The Court notes the Debtors' concern that the line 30 tax expense may not be "actual" in the sense that it is an estimate, but this concern is a red herring. None of the actual expenses on Form B22C are "actual" in the sense of being necessarily and permanently true, just as none of the actual numbers in Schedules I and J are necessarily and permanently true. They are estimates, albeit educated estimates based on the best information available to the parties. That is what the statute requires and all that it requires, although the Court certainly understands that the required calculations may be more difficult in some cases than in others depending on the debtors' financial and family circumstances.
Cf. § 346 (involving, inter alia, the treatment of state and local taxes and claims to tax attributes).

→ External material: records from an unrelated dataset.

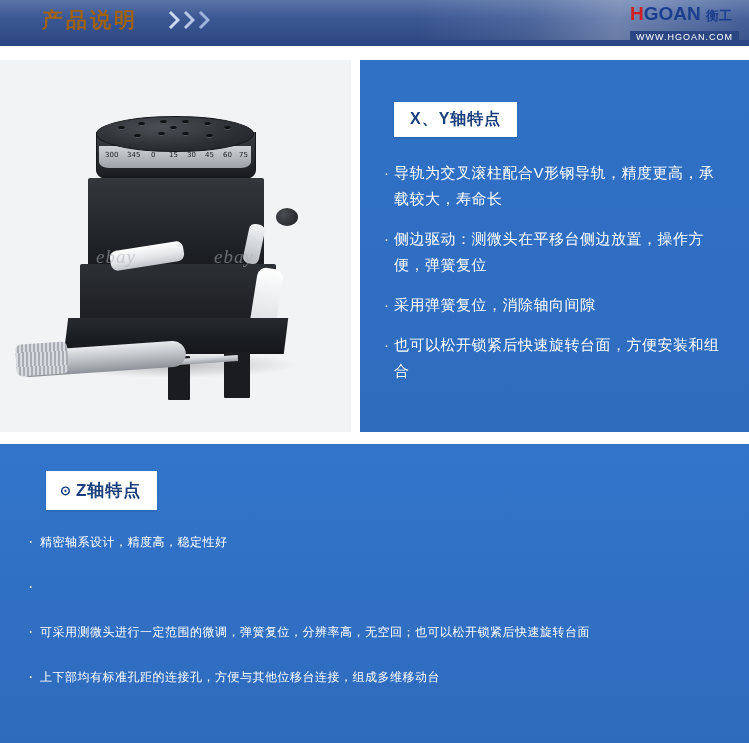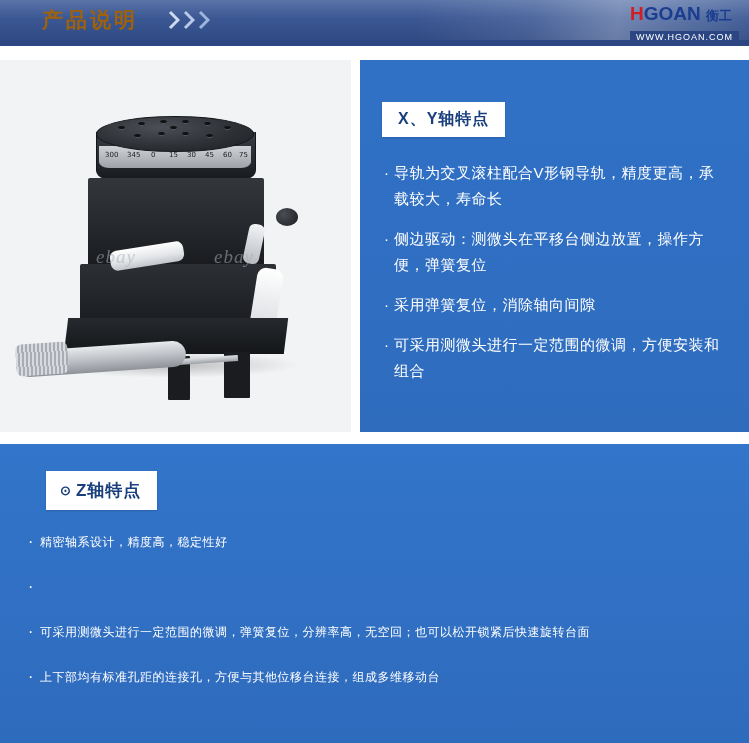--- a/index.html
+++ b/index.html
@@ -134,7 +134,7 @@
   }
   .panel-title-chip {
     position: absolute;
-    left: 22px; top: 42px;
+    left: 34px; top: 42px;
     background: #ffffff;
     color: #1a3f7d;
     font-size: 16px;

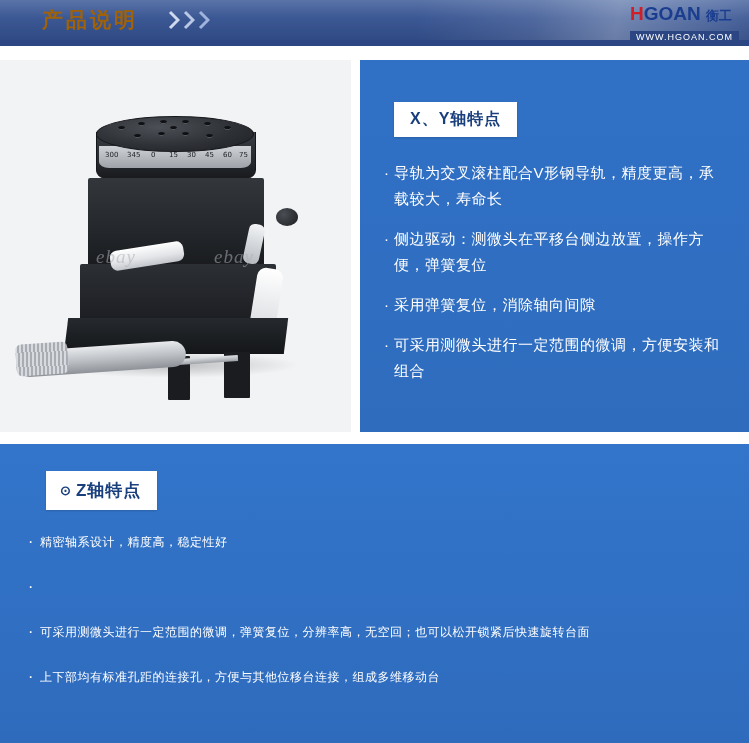--- a/index.html
+++ b/index.html
@@ -436,7 +436,7 @@
         </div>
         <div class="li">
           <div class="dot">·</div>
-          <div class="txt">可采用测微头进行一定范围的微调，方便安装和组合</div>
+          <div class="txt">也可以松开锁紧后快速旋转台面，方便安装和组合</div>
         </div>
       </div>
     </div>

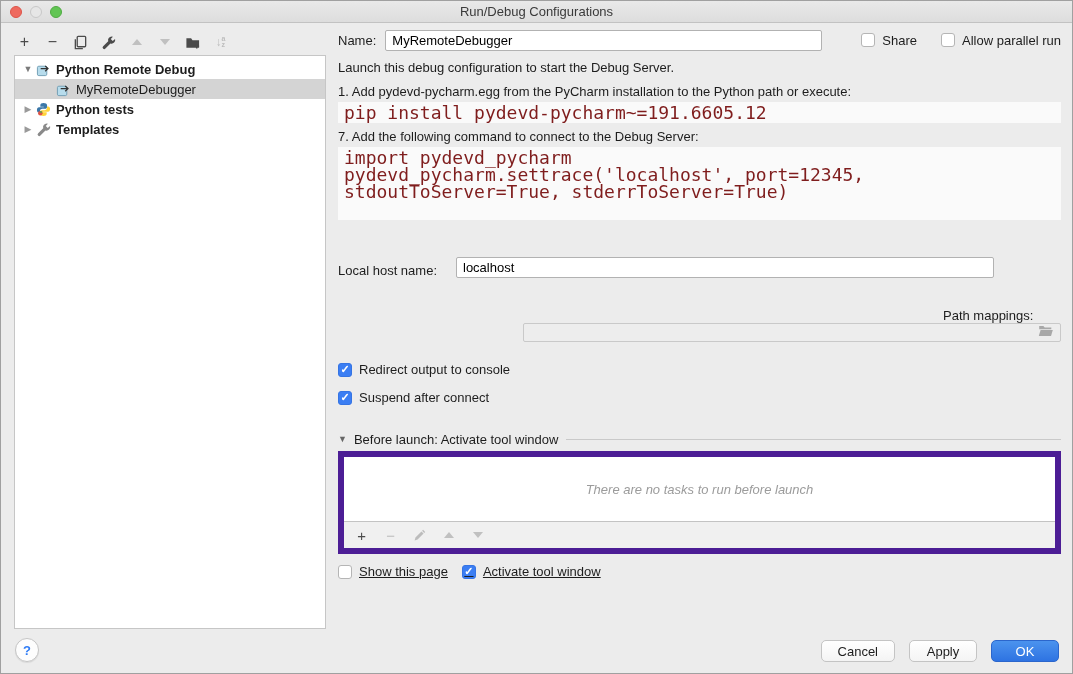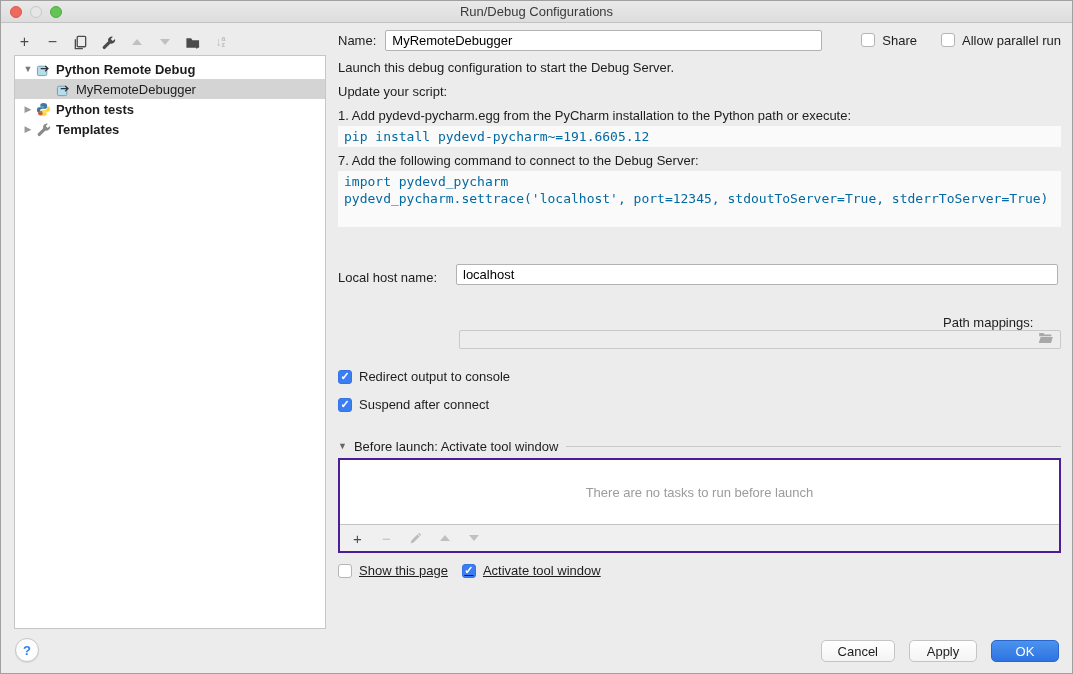--- a/index.html
+++ b/index.html
@@ -234,7 +234,6 @@
     </div>
 
     <div class="txtline">Launch this debug configuration to start the Debug Server.</div>
-    <div class="txtline">Update your script:</div>
     <div class="txtline" style="margin-bottom:3px;">1. Add pydevd-pycharm.egg from the PyCharm installation to the Python path or execute:</div>
     <div class="code code1">pip install pydevd-pycharm~=191.6605.12</div>
     <div class="txtline" style="margin-bottom:3px;">7. Add the following command to connect to the Debug Server:</div>

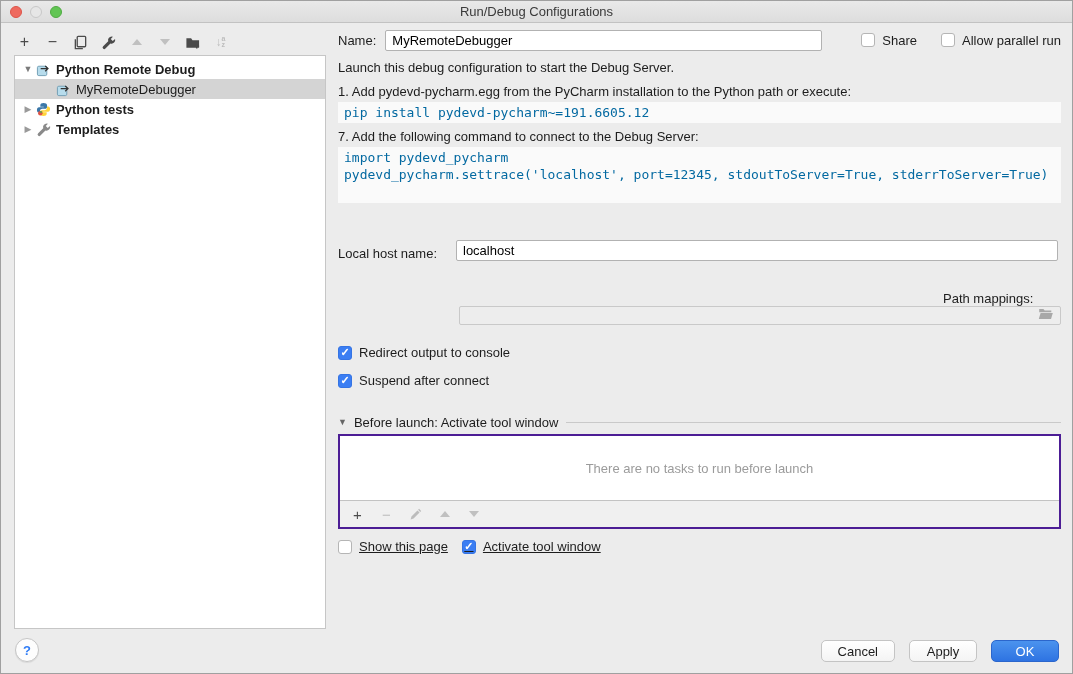--- a/index.html
+++ b/index.html
@@ -75,7 +75,7 @@
 
   .txtline { margin-bottom:9px; line-height:15px; }
   .code { background:#fafafa; font-family:"DejaVu Sans Mono", monospace;
-          font-size:13px; color:#0369a1; padding:2px 6px; line-height:17px; }
+          font-size:18px; color:#7f1d1d; padding:2px 6px; line-height:17px; }
   .code1 { margin:2px 0 6px 0; }
   .code2 { margin:2px 0 0 0; padding-bottom:20px; }
 

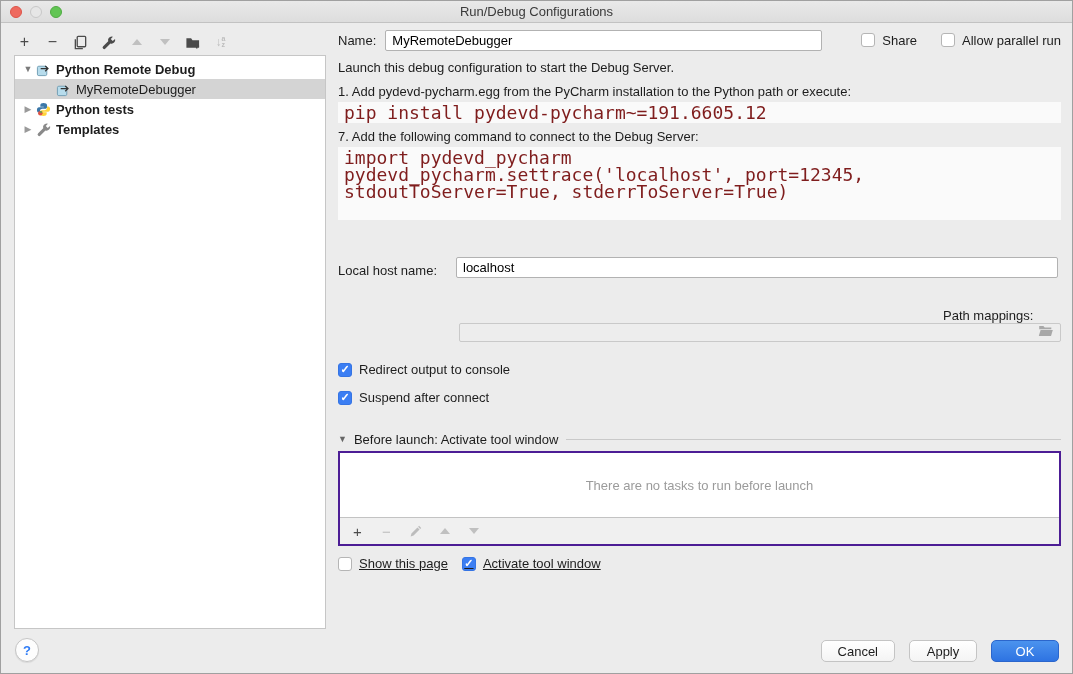--- a/index.html
+++ b/index.html
@@ -81,7 +81,7 @@
 
   .form-row { margin-top:11px; height:22px; display:flex; align-items:flex-end; }
   .form-row .flabel { width:118px; flex:none; }
-  .wide-input { width:602px; }
+  .wide-input { width:538px; }
   .focused { border:1px solid #6ea6e8; box-shadow:0 0 0 3px #a8c8f0; }
   .caret { display:inline-block; width:1px; height:15px; background:#000; margin-left:1px; }
   .disabled-input { background:#ededed; border:1px solid #c9c9c9;

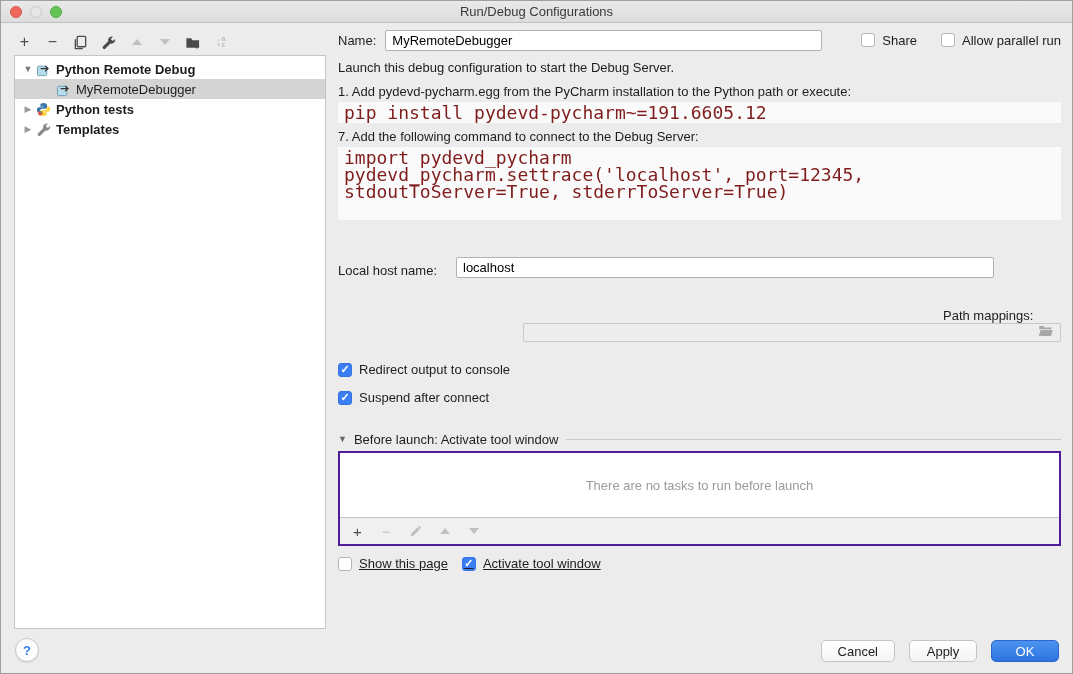--- a/index.html
+++ b/index.html
@@ -94,7 +94,7 @@
   .section-head .tri { font-size:9px; color:#666; margin-right:7px; }
   .section-head .rule { flex:1; border-top:1px solid #c9c9c9; margin-left:8px; }
 
-  .bl-box { margin-top:5px; border:2px solid #4c1d95; }
+  .bl-box { margin-top:5px; border:6px solid #4c1d95;font-style:italic; }
   .bl-empty { height:64px; background:#fff; display:flex; align-items:center;
               justify-content:center; color:#9b9b9b; font-size:13px; }
   .bl-strip { height:27px; background:#f0f0f0; border-top:1px solid #c3c3c3;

Finally, it should be noted that the requirements of § 1325(b), including the entire projected disposable income calculus, are not triggered unless the trustee or the holder of an allowed unsecured claim objects to confirmation of a plan. With the guidance in this Memorandum Decision, the Court hopes that most parties in the future will be able to consensually resolve their tax-related disputes before confirmation with the Court being available to resolve issues about the appropriate calculation of tax expenses in individual cases.
In the present cases, no matter how the tax expenses are calculated, both Lawson and the Boyntons still have negative monthly disposable income on line 58' of Form B22C. Accordingly, Lawson's plan shall be confirmed as filed, and the Boyntons' plan shall be confirmed as filed and modified on the record at the supplemental hearing to include a lump sum contribution of the funds paid in to date. Attorney's fees of $2,750 are awarded at this time with leave granted to request additional fees up to $5,000 total in each case upon properly noticed applications.
III. CONCLUSION
For the reasons set forth above, the Court holds that the "applicable commitment period" concept in § 1325(b)(4) is fundamentally irrelevant for above-median debtors with negative monthly disposable income. The Court also holds that above-median debtors are only permitted to deduct on line 30 of Form B22C their actually incurred future tax expenses unless, of course, the parties themselves agree to a different result such as the submission of future tax refunds as in pre-BAPCPA practice.
The Court hereby directs the trustee to submit confirmation orders forthwith in both the Lawson and' Boynton cases in accordance with the filed plans as modified on the record.